### Instructions for the task:
Among the entries that follow, find the lines containing the string "position" and copy them.

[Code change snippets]
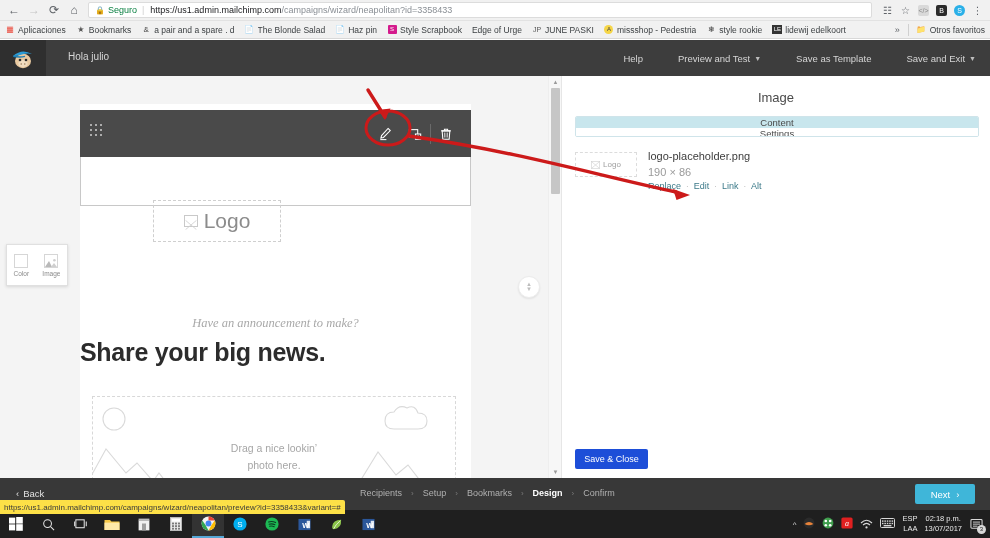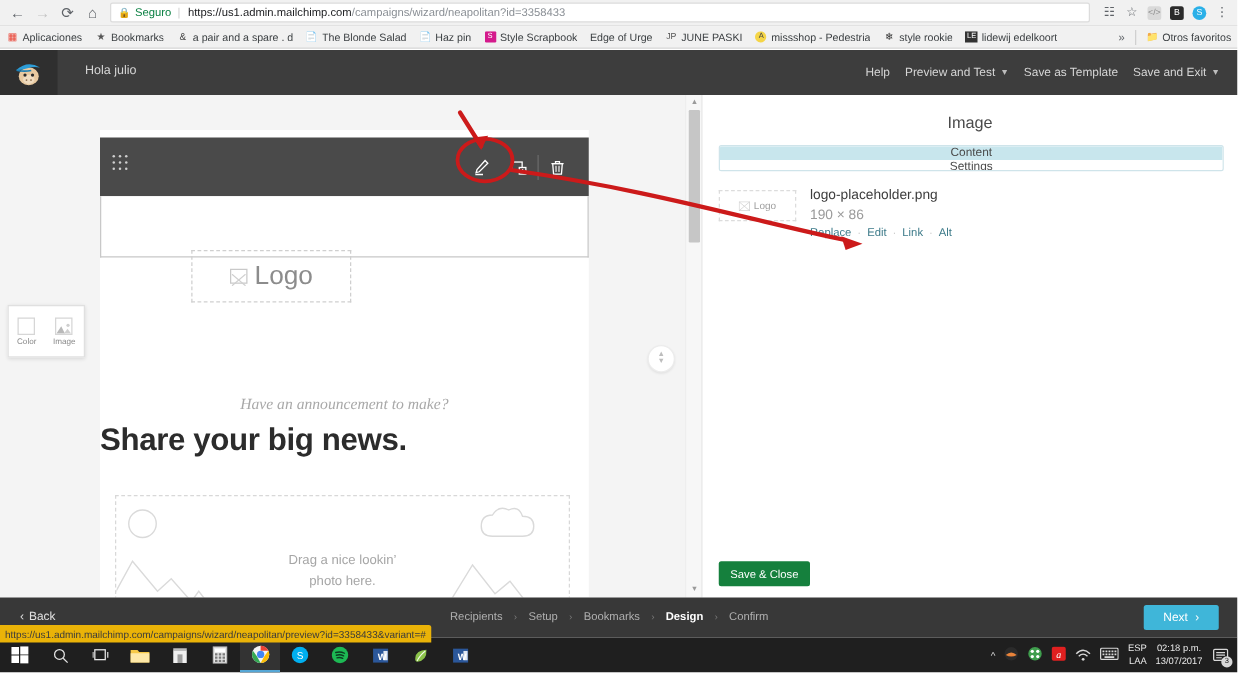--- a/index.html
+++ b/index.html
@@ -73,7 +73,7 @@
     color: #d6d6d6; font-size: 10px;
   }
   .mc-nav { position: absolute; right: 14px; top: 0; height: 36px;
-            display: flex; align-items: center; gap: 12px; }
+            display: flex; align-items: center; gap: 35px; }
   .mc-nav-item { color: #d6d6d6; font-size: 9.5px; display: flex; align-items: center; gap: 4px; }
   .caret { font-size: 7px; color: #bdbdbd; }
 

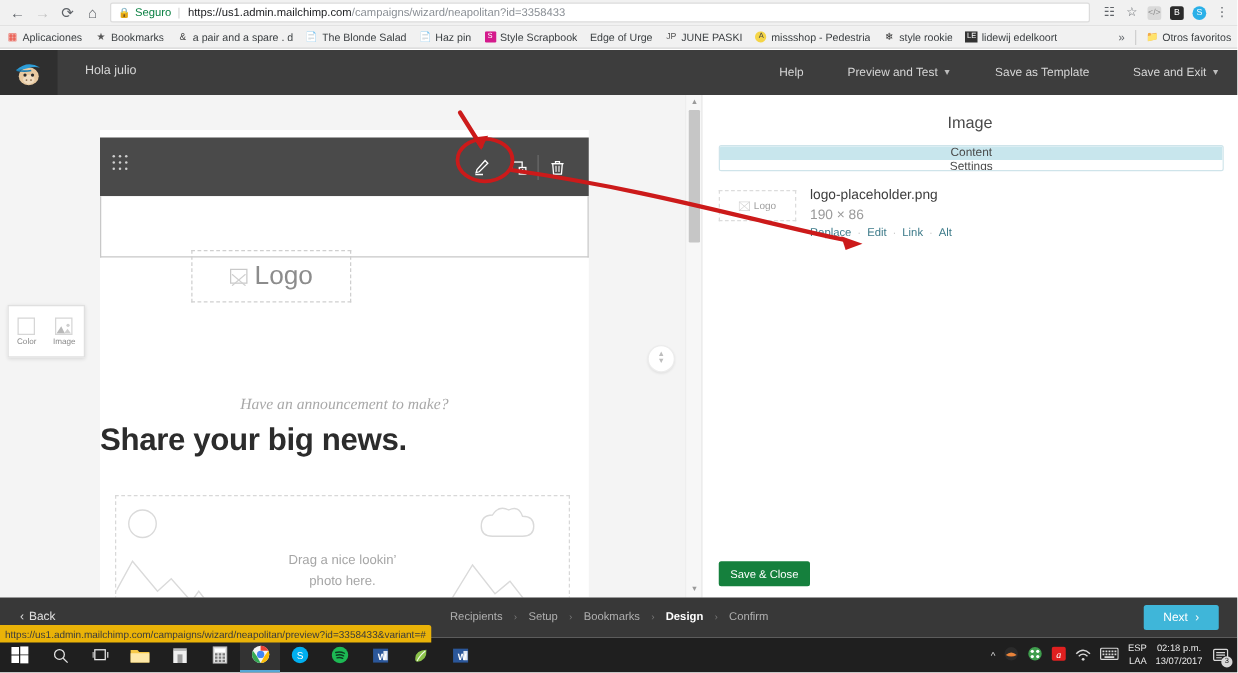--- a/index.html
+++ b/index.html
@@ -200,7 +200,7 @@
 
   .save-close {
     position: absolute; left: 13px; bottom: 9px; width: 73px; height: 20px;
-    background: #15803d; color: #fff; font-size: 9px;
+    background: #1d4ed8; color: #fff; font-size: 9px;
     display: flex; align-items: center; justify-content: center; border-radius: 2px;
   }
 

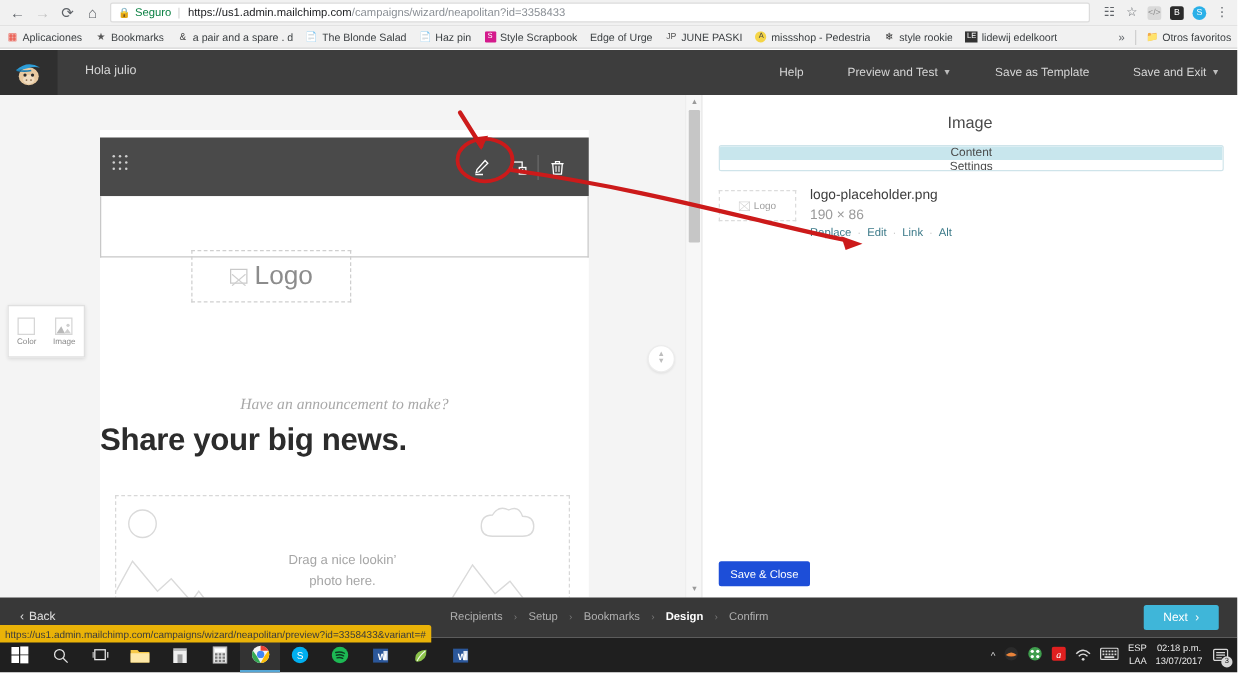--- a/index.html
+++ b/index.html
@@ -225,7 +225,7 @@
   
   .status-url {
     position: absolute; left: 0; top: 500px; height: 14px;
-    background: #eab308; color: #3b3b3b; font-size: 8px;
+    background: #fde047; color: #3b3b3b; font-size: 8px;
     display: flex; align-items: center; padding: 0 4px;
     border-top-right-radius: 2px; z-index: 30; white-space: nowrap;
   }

### Finished exercise:
   .mc-nav { position: absolute; right: 14px; top: 0; height: 36px;
     position: absolute; left: 13px; bottom: 9px; width: 73px; height: 20px;
     position: absolute; left: 0; top: 500px; height: 14px;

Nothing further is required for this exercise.